----- Available records -----
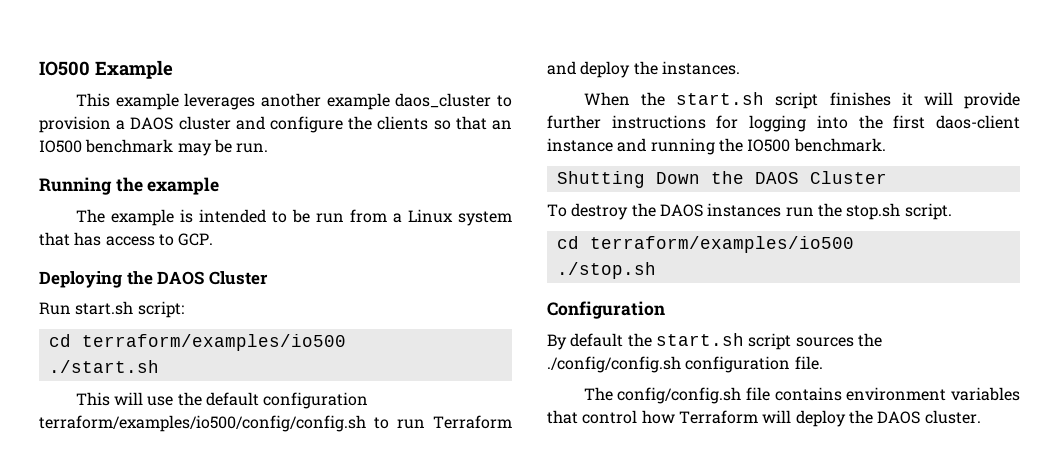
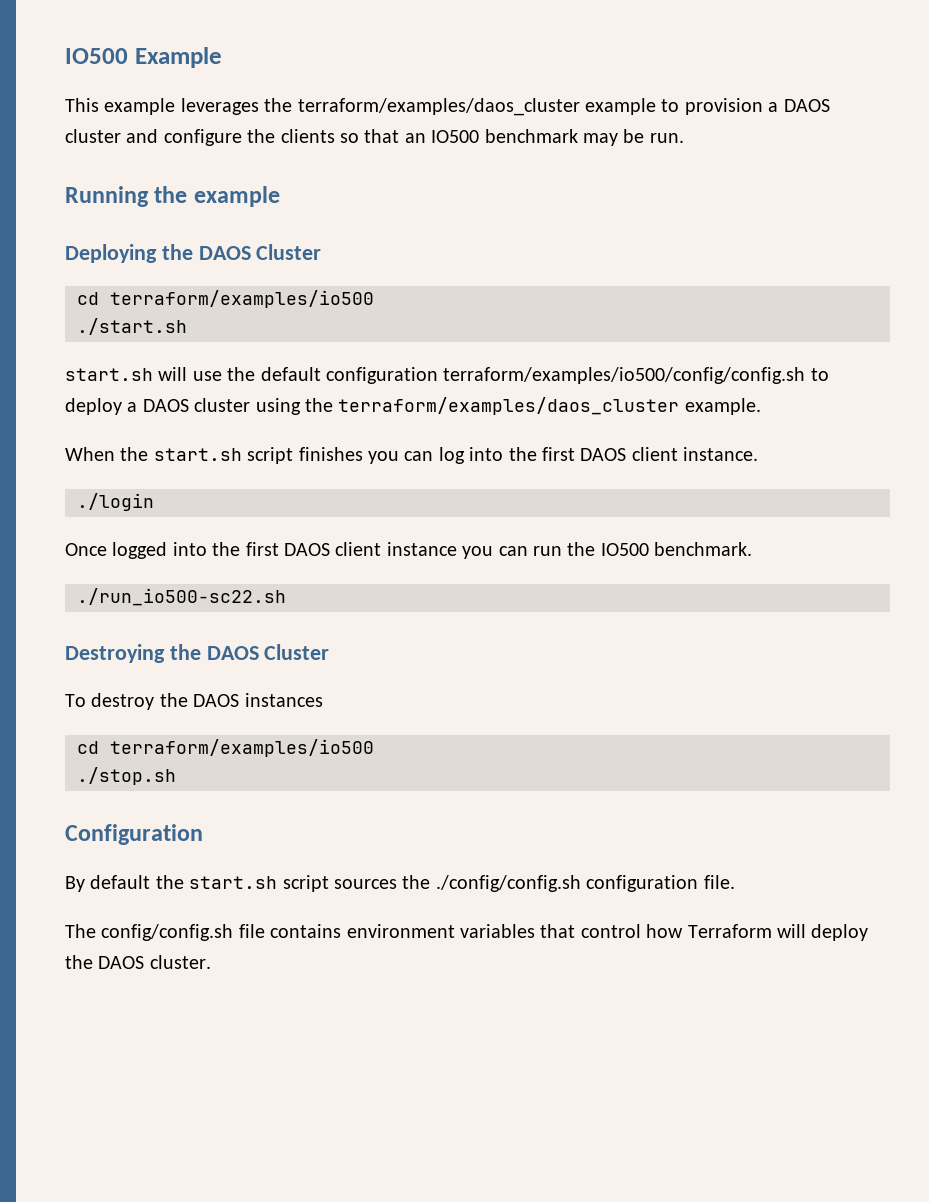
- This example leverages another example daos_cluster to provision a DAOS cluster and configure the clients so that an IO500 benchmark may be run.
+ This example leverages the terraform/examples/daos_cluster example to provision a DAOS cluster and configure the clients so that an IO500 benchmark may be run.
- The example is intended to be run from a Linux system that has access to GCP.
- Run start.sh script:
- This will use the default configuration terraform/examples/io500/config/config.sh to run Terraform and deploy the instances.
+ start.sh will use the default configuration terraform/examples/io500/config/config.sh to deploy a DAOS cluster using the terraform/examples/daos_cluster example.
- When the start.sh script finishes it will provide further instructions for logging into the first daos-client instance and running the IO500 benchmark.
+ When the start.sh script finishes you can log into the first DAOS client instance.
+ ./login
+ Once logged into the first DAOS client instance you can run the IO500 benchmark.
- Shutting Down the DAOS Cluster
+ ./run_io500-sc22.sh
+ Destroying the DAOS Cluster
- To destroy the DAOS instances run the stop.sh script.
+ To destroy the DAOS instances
-----
Goal of the exercise> Identify all lines in the records above with the word "This".

Task output>
- This example leverages another example daos_cluster to provision a DAOS cluster and configure the clients so that an IO500 benchmark may be run.
+ This example leverages the terraform/examples/daos_cluster example to provision a DAOS cluster and configure the clients so that an IO500 benchmark may be run.
- This will use the default configuration terraform/examples/io500/config/config.sh to run Terraform and deploy the instances.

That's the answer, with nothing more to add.